§ ACTIVITY
Would you return the data below exactly as it stands, with every picture left out?

§ Dataset excerpts
##########
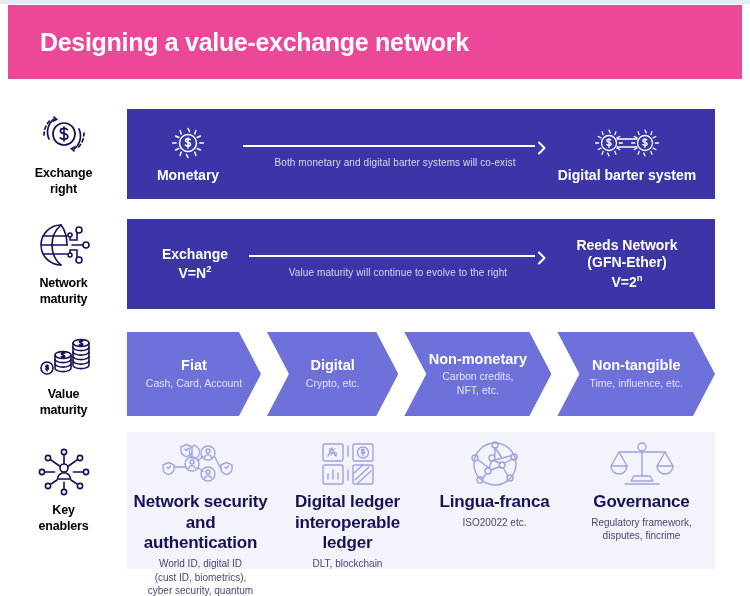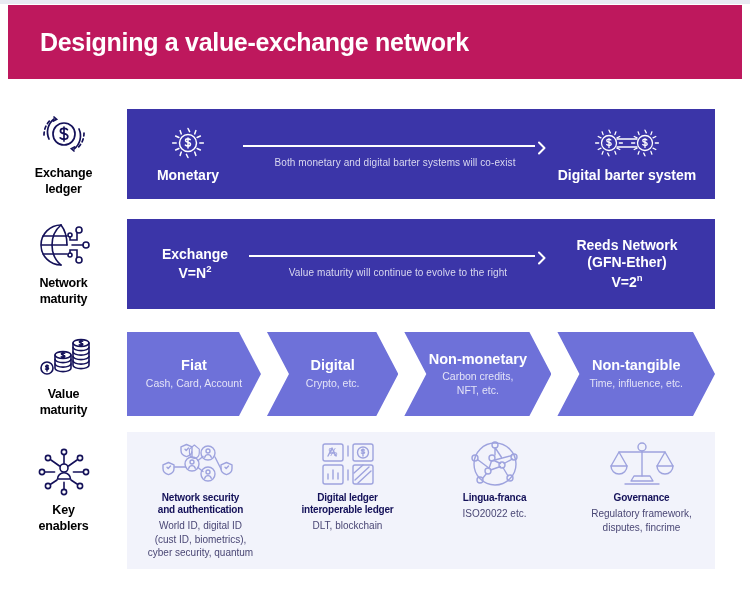--- a/index.html
+++ b/index.html
@@ -10,21 +10,21 @@
     overflow:hidden;
     position:relative;
     border-top:4px solid #e8eaf2;
     box-sizing:border-box;
   }
   .slide{position:relative;width:750px;height:592px;background:#fff;}
 
   
   .header{
     position:absolute;left:8px;top:1px;width:734px;height:74px;
-    background:#be185d;display:flex;align-items:center;
+    background:#ec4899;display:flex;align-items:center;
   }
   .header h1{
     margin:0;padding-left:32px;color:#ffffff;
     font-size:25px;font-weight:700;letter-spacing:-0.3px;
   }
 
   
   .row{position:absolute;left:0;width:750px;display:flex;}
   .rowlabel{
     width:127px;flex:0 0 127px;
@@ -87,21 +87,21 @@
   
   .enablers{
     flex:1;margin-right:35px;background:#f2f3fb;height:137px;
     display:flex;align-items:flex-start;padding-top:8px;box-sizing:border-box;
   }
   .enabler{
     flex:1;display:flex;flex-direction:column;align-items:center;text-align:center;
     padding:0 6px;box-sizing:border-box;
   }
   .enabler .et{
-    font-size:10px;font-weight:700;color:#141159;line-height:1.22;margin-top:4px;
+    font-size:17px;font-weight:700;color:#141159;line-height:1.22;margin-top:4px;
     letter-spacing:-0.2px;
   }
   .enabler .es{font-size:10px;color:#4a4775;line-height:1.35;margin-top:3px;}
   sup{font-size:0.68em;}
 </style>
 </head>
 <body>
 
 <div class="slide">
 
@@ -116,21 +116,21 @@
           <circle cx="28" cy="25" r="11"></circle>
           <path d="M28 18v14M31.4 20.6c-.9-.8-2.1-1.2-3.4-1.2-2.2 0-3.6 1.1-3.6 2.6s1.3 2.2 3.6 2.7c2.4.5 3.8 1.2 3.8 2.9 0 1.6-1.6 2.7-3.8 2.7-1.5 0-2.9-.5-3.8-1.4"></path>
           <path d="M13 30a16.5 16.5 0 0 1 5-20" stroke-dasharray="0"></path>
           <path d="M43 20a16.5 16.5 0 0 1-5 20"></path>
           <path d="M18 8l2.6 2.4-3.2 1.6"></path>
           <path d="M38 42l-2.6-2.4 3.2-1.6"></path>
           <path d="M8 26a20.5 20.5 0 0 1 7-15.5" stroke-dasharray="3 3"></path>
           <path d="M48 24a20.5 20.5 0 0 1-7 15.5" stroke-dasharray="3 3"></path>
         </svg>
       </span>
-      <span class="lbltext"><span>Exchange</span><br><span>ledger</span></span>
+      <span class="lbltext"><span>Exchange</span><br><span>right</span></span>
     </div>
 
     <div class="band">
       <div class="endcap left">
         <span class="ico">
           <svg width="42" height="40" viewBox="0 0 42 40" fill="none" stroke="#ffffff" stroke-width="1.5" stroke-linecap="round" stroke-linejoin="round">
             <circle cx="21" cy="19" r="8.5"></circle>
             <path d="M21 14v10M23.2 15.6c-.6-.5-1.4-.8-2.3-.8-1.5 0-2.4.7-2.4 1.7s.9 1.5 2.4 1.8c1.6.3 2.6.8 2.6 1.9 0 1.1-1.1 1.8-2.6 1.8-1 0-1.9-.3-2.5-.9"></path>
             <path d="M21 4.5l1.6 3.2M21 33.5l-1.6-3.2M33.4 12l-3.3 1.5M8.6 26l3.3-1.5M33.4 26l-3.3-1.5M8.6 12l3.3 1.5M28.9 6.6l-1.2 3.3M13.1 31.4l1.2-3.3M36.4 19h-3.6M5.6 19h3.6M28.9 31.4l-1.2-3.3M13.1 6.6l1.2 3.3"></path>
           </svg>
##########
§ YOUR RESPONSE
--- a/index.html
+++ b/index.html
@@ -10,21 +10,21 @@
     overflow:hidden;
     position:relative;
     border-top:4px solid #e8eaf2;
     box-sizing:border-box;
   }
   .slide{position:relative;width:750px;height:592px;background:#fff;}
 
   
   .header{
     position:absolute;left:8px;top:1px;width:734px;height:74px;
-    background:#be185d;display:flex;align-items:center;
+    background:#ec4899;display:flex;align-items:center;
   }
   .header h1{
     margin:0;padding-left:32px;color:#ffffff;
     font-size:25px;font-weight:700;letter-spacing:-0.3px;
   }
 
   
   .row{position:absolute;left:0;width:750px;display:flex;}
   .rowlabel{
     width:127px;flex:0 0 127px;
@@ -87,21 +87,21 @@
   
   .enablers{
     flex:1;margin-right:35px;background:#f2f3fb;height:137px;
     display:flex;align-items:flex-start;padding-top:8px;box-sizing:border-box;
   }
   .enabler{
     flex:1;display:flex;flex-direction:column;align-items:center;text-align:center;
     padding:0 6px;box-sizing:border-box;
   }
   .enabler .et{
-    font-size:10px;font-weight:700;color:#141159;line-height:1.22;margin-top:4px;
+    font-size:17px;font-weight:700;color:#141159;line-height:1.22;margin-top:4px;
     letter-spacing:-0.2px;
   }
   .enabler .es{font-size:10px;color:#4a4775;line-height:1.35;margin-top:3px;}
   sup{font-size:0.68em;}
 </style>
 </head>
 <body>
 
 <div class="slide">
 
@@ -116,21 +116,21 @@
           <circle cx="28" cy="25" r="11"></circle>
           <path d="M28 18v14M31.4 20.6c-.9-.8-2.1-1.2-3.4-1.2-2.2 0-3.6 1.1-3.6 2.6s1.3 2.2 3.6 2.7c2.4.5 3.8 1.2 3.8 2.9 0 1.6-1.6 2.7-3.8 2.7-1.5 0-2.9-.5-3.8-1.4"></path>
           <path d="M13 30a16.5 16.5 0 0 1 5-20" stroke-dasharray="0"></path>
           <path d="M43 20a16.5 16.5 0 0 1-5 20"></path>
           <path d="M18 8l2.6 2.4-3.2 1.6"></path>
           <path d="M38 42l-2.6-2.4 3.2-1.6"></path>
           <path d="M8 26a20.5 20.5 0 0 1 7-15.5" stroke-dasharray="3 3"></path>
           <path d="M48 24a20.5 20.5 0 0 1-7 15.5" stroke-dasharray="3 3"></path>
         </svg>
       </span>
-      <span class="lbltext"><span>Exchange</span><br><span>ledger</span></span>
+      <span class="lbltext"><span>Exchange</span><br><span>right</span></span>
     </div>
 
     <div class="band">
       <div class="endcap left">
         <span class="ico">
           <svg width="42" height="40" viewBox="0 0 42 40" fill="none" stroke="#ffffff" stroke-width="1.5" stroke-linecap="round" stroke-linejoin="round">
             <circle cx="21" cy="19" r="8.5"></circle>
             <path d="M21 14v10M23.2 15.6c-.6-.5-1.4-.8-2.3-.8-1.5 0-2.4.7-2.4 1.7s.9 1.5 2.4 1.8c1.6.3 2.6.8 2.6 1.9 0 1.1-1.1 1.8-2.6 1.8-1 0-1.9-.3-2.5-.9"></path>
             <path d="M21 4.5l1.6 3.2M21 33.5l-1.6-3.2M33.4 12l-3.3 1.5M8.6 26l3.3-1.5M33.4 26l-3.3-1.5M8.6 12l3.3 1.5M28.9 6.6l-1.2 3.3M13.1 31.4l1.2-3.3M36.4 19h-3.6M5.6 19h3.6M28.9 31.4l-1.2-3.3M13.1 6.6l1.2 3.3"></path>
           </svg>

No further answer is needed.